Dziś trolle próbujące wkładać kije w szprychy są wyrzucane za drzwi szybko i sprawnie. Ten ruch zdumiewa, jest zaprzeczeniem naszej kultury wzajemnych dąsów i pretensji. Teraz te ludzkie odruchy pokazują drugą twarz naszego społeczeństwa. Działają głównie ludzie młodzi, którym tak często zarzucano egoizm, brak zainteresowania, arogancję. Urzeka wielopoziomowość tej koordynacji działań. Banki hrywny nie wymieniają i okrzyk: ukraińskie dziewczyny szukają pracy, nie chcą jeść za darmo, okolice Płocka. Reakcje pojawiają się w ciągu kilku minut. Potrzebna karma dla ukraińskich zwierząt, zbiórka w klinice weterynaryjnej i znów data i godziny kolejnych wpisów z reakcjami pokazują mobilizację, której nie podejrzewaliśmy w najśmielszych snach.

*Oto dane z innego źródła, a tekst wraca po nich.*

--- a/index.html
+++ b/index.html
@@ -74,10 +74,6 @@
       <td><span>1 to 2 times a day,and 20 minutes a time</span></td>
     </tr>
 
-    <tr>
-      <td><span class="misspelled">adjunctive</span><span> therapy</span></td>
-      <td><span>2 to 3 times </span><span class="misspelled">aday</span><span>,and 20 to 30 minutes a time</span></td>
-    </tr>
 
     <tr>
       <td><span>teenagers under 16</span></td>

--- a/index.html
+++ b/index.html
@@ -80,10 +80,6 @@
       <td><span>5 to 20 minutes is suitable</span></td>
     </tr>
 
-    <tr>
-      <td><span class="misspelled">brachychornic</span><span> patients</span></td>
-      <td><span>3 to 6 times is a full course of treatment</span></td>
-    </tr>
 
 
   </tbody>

Tak typowa dla naszego społeczeństwa podejrzliwość i nieufność nagle stopniała. Kredyt zaufania jest teraz cenniejszy niż nadmierna ostrożność. Na palcach można policzyć przypadki ostrzeżeń przed naciągaczami. Czy pojawili się? Tak. Czasem jednak okazuje się, że ktoś tylko zawieruszył się w zamieszaniu.      


Na FB byłej uczennicy naszego gimnazjum krótki wpis: „Zaczynam myśleć, że gdyby teraz poprosić wolontariusza, żeby odnalazł wymarłego dinozaura, ale żeby był żywy, to przywiezie go za 27 minut.” To nie jej pomysł, widziałem ten żart w dwóch innych miejscach. O czym opowiada? O ich doświadczeniu braterstwa.

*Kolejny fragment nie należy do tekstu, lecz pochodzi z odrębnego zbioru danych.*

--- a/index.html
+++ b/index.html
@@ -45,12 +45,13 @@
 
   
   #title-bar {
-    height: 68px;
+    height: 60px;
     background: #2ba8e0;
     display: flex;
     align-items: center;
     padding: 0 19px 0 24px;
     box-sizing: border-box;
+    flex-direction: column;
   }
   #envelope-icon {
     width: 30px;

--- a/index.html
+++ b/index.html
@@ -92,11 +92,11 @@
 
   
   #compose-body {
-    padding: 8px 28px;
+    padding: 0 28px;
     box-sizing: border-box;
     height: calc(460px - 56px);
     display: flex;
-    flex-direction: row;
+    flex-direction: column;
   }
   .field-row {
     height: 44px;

Ktoś może zapytać, czy wszystkie te działania są naprawdę skuteczne? Czy wszystkie mają sens? Ani nie wszystko jest idealnie, ani nie ma to żadnych szans. Potrzeby przerastają możliwości. A jednak w tym całym koszmarze ta mobilizacje to nie jest marsz poparcia, to nie jest machanie chorągiewkami, to ręce pozwalające przetrwać dziś, jutro i pojutrze, bo dalej jest mrok nieznanego.            

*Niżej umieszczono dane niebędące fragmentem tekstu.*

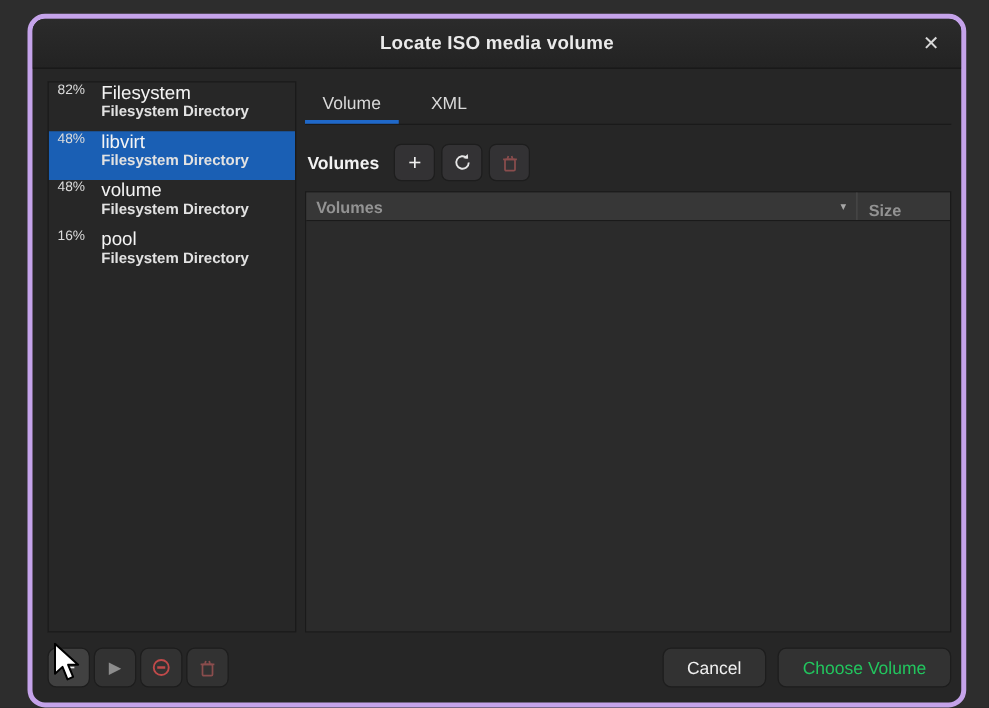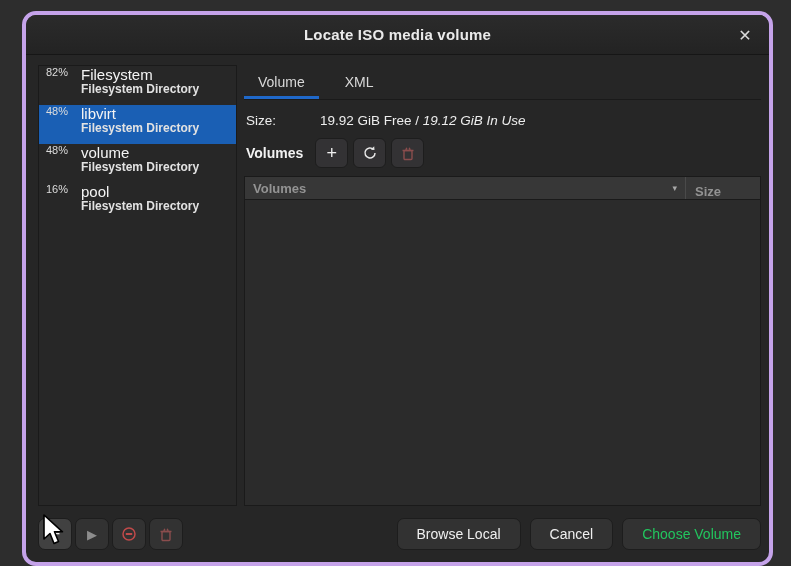--- a/index.html
+++ b/index.html
@@ -123,10 +123,6 @@
       </div>
 
       <div class="info">
-        <div class="info-row">
-          <span class="info-label">Size:</span>
-          <span><span>19.92 GiB Free / </span><span class="italic">19.12 GiB In Use</span></span>
-        </div>
       </div>
 
       <div class="vol-row">

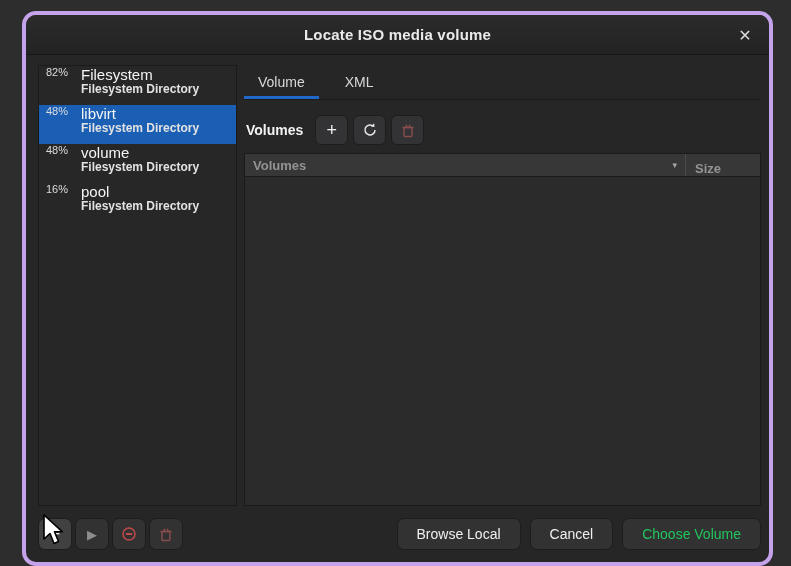--- a/index.html
+++ b/index.html
@@ -184,7 +184,6 @@
       </svg>
     </span>
     <span class="spacer"></span>
-    <span class="text-btn">Browse Local</span>
     <span class="text-btn">Cancel</span>
     <span class="text-btn disabled">Choose Volume</span>
   </div>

Czy to znaczy, że nikt dziś nie jest obojętny? Bez przesady. Musiałem dziś wyrzucić człowieka z mojego Facebooka. Jakiś nietutejszy, może nie rozumieć, że nasza tolerancja jest teraz limitowana. Polska jest dziś przedsionkiem piekła i ci, którzy próbują zapewnić, żeby nie okazała się jego przedłużeniem, chwilami podpierają się nosami. Jadą, wiozą ludzi, wracają, czasem okazuje się, że ostatni pociąg już był i dworzec jest rozładowany.  Jeden z wolontariuszy pisze:

Zabrałem Panią z dwójką dzieci, która potrzebowała dostać się na lotnisko Warszawa-Modlin, aby uciec do rodziny. Postanowiłem ulokować ją w najbliższym hotelu obok lotniska, bo zajechaliśmy o 6 rano, a lot miała dopiero o 18. Poszedłem na recepcję z wyjaśnieniem sytuacji i prośbą, aby mogli zostać trochę dłużej niż kończy się doba Hotelowa czyli o 12:00 ze względu na samolot. Nieoczekiwanie usłyszałem, że mogą zostać… I że zostają na koszt Hotelu… Nie muszę chyba mówić, że się poryczałem…

Uczciwie mówiąc przeszkadza mi starość i niedołężność, ale oni są, są naprawdę. I to jest dziś Polska.